When the first task was accomplished, the next thing on the list was water. After much digging, they hired a well driller and water was eventually found at 125 feet.
One of the requisites for homesteading in those days was that the applicants build a habitable dwelling on the land. From “neighbors” John Meyer and Kay Bremer, both of whom were building their houses of mud
brick, the Stubbs brothers learnt that when one lacked the necessary finances, adobe was the most economical way to go. The boys sent away for books on adobe construction, which were available from the U.S.
Government Information Bureau.
They experimented on how to make a good adobe brick.
They formed the bricks with the clay from Mesquite Dry Lake and hauled water in tin cans from Mesquite Springs (now dry). Against the advice of their more experienced neighbors, Bill and Lish mixed the adobe and formed the bricks right there on the dry lake, having worked out that this was the least labor-intensive method. They had a good supply of bricks curing at the lake's edge when one rainy day they noted - as they peered through binoculars from their hilltop - that "someone" was making off with their stockpile. That "someone" was Mother Nature, returning the mud bricks to the lakebed from which they originated. Lish and Bill changed methods and hauled the dry material to the building site and started brick making all over again.
Adobe bricks have to be dried in the sun for several months before they are hard enough to be used in construction.
So the Stubbs brothers labored on, day after day, forming bricks until they had enough cured material to begin building their homestead house. In 1932, on a previously poured concrete foundation, they began laying the bricks to form their 15-by-15-foot cabin. Recycled wood was used for the roof and floor. They then added a 15-by-20-foot dining room with a corner fireplace. Doors and windows came from a wrecking yard; the floor was finished in traditional fashion with adobe. This second phase of construction moved along more rapidly than the first because now they had experience.

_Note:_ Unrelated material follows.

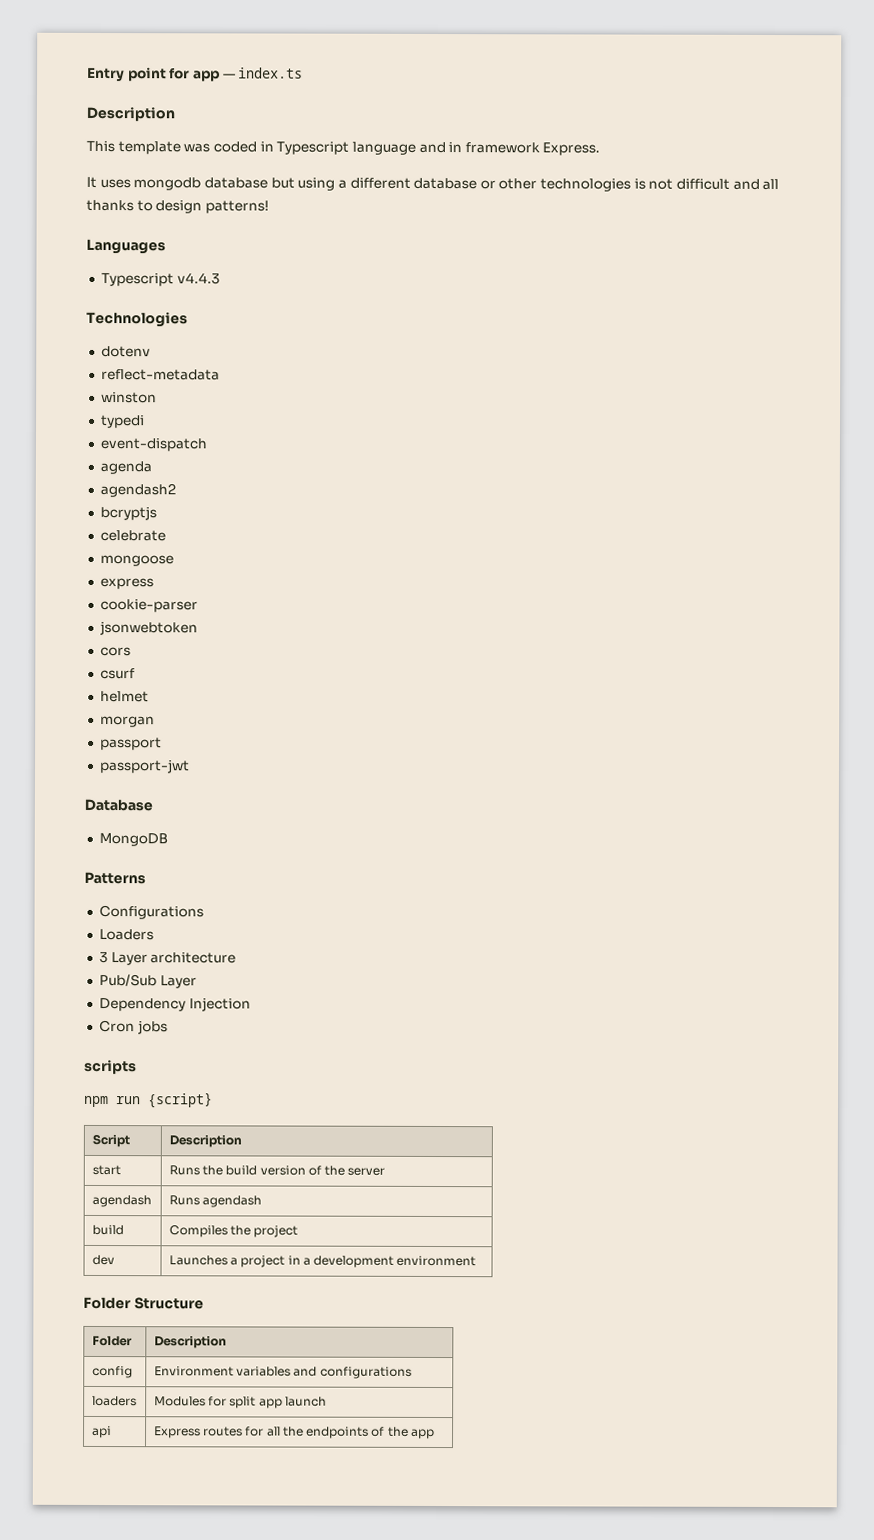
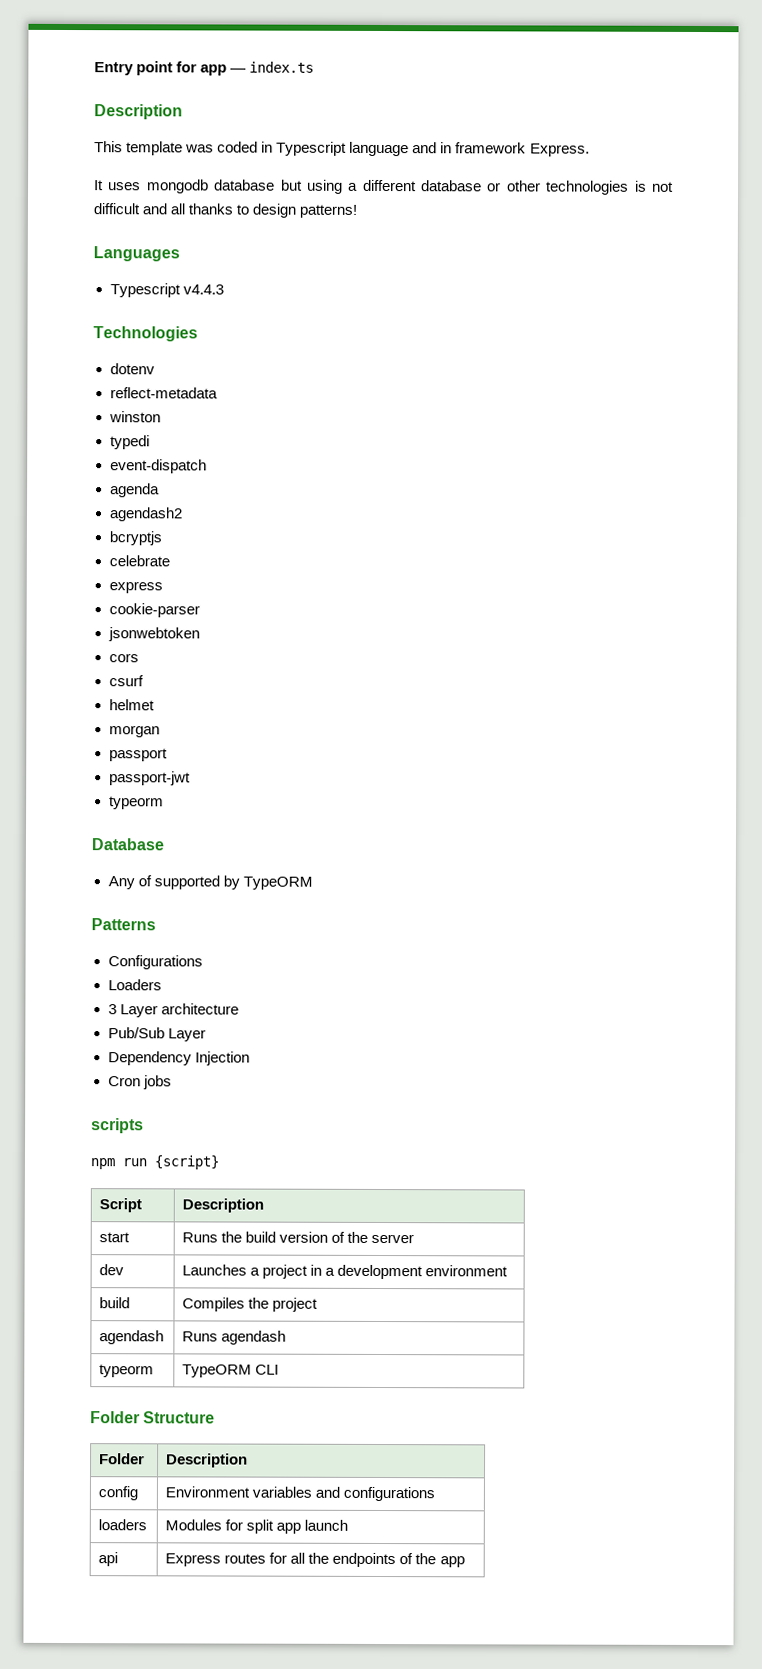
[99,554,174,567] // mongoose -> (170, 561) none
(190, 766) none -> [108,796,164,810] // typeorm
[98,832,168,847] MongoDB -> [107,875,313,890] Any of supported by TypeORM
[91,1194,152,1208] [168,1195,263,1208] [91,1224,124,1236] [168,1225,299,1238] // agendash | Runs agendash // build | Compiles the project -> (415, 1238) none
(477, 1261) none -> [99,1297,131,1309] [182,1297,319,1312] [99,1330,165,1345] [182,1330,287,1345] [99,1364,155,1378] [182,1364,280,1378] // build | Compiles the project // agendash | Runs agendash // typeorm | TypeORM CLI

One evening Bill and Lish were visited by the Devaney family from Minneapolis.
They asked the boys if they would build an adobe house for their daughter, Ruth. She suffered from arthritis and had been advised by her doctor to seek a dry, desert climate for her health's sake. So another change came to the life of the brothers, from stockbrokers to homesteaders to building contractors. The Devany project did not make them much money but it brought in requests from other people that the Stubbs build adobe houses for them. From doing all the work themselves the Stubbs now became employers, providing much-needed work for men who desperately needed jobs during those Depression years. At the height of the “building boom” in the mid and late 1930s, the Stubbs employed as many as 50 men.
Although Bill and Lish were not the only contractors in the area building with adobe, they were the most prolific, with over 30 structures to their credit.
The majority was private homes with different styles and floor plans. Some examples of their work can be seen at the 29 Palms Inn and the 29 Palms Art Gallery (although the latter was originally built as a private home). With a couple of exceptions, all these adobes are still standing and occupied.
Even as the Stubbs brothers worked on other people's homes, they continued to hone their own adobe building techniques at their homestead.
Eventually the house encompassed 3,000 square feet and there was even a separate guesthouse. Locals laughingly called the place "Scotty's Castle" and "Stubbs' Folly."
The brothers gave up construction work at the onset of World War II.
Their house was rented out and over the years has undergone changes with the times and with each new occupant. "El Rancho Adobe Grande," as it is now called, is undergoing yet another change. Huell Howser plans to turn this wonderful old home into an arts center -- a fitting tribute to its original owners whose own lives went through many changes and turned them into artists of adobe construction.
Writer Pat Rimmington is a longtime desert resident and author of “The Adobes of Twentynine Palms.”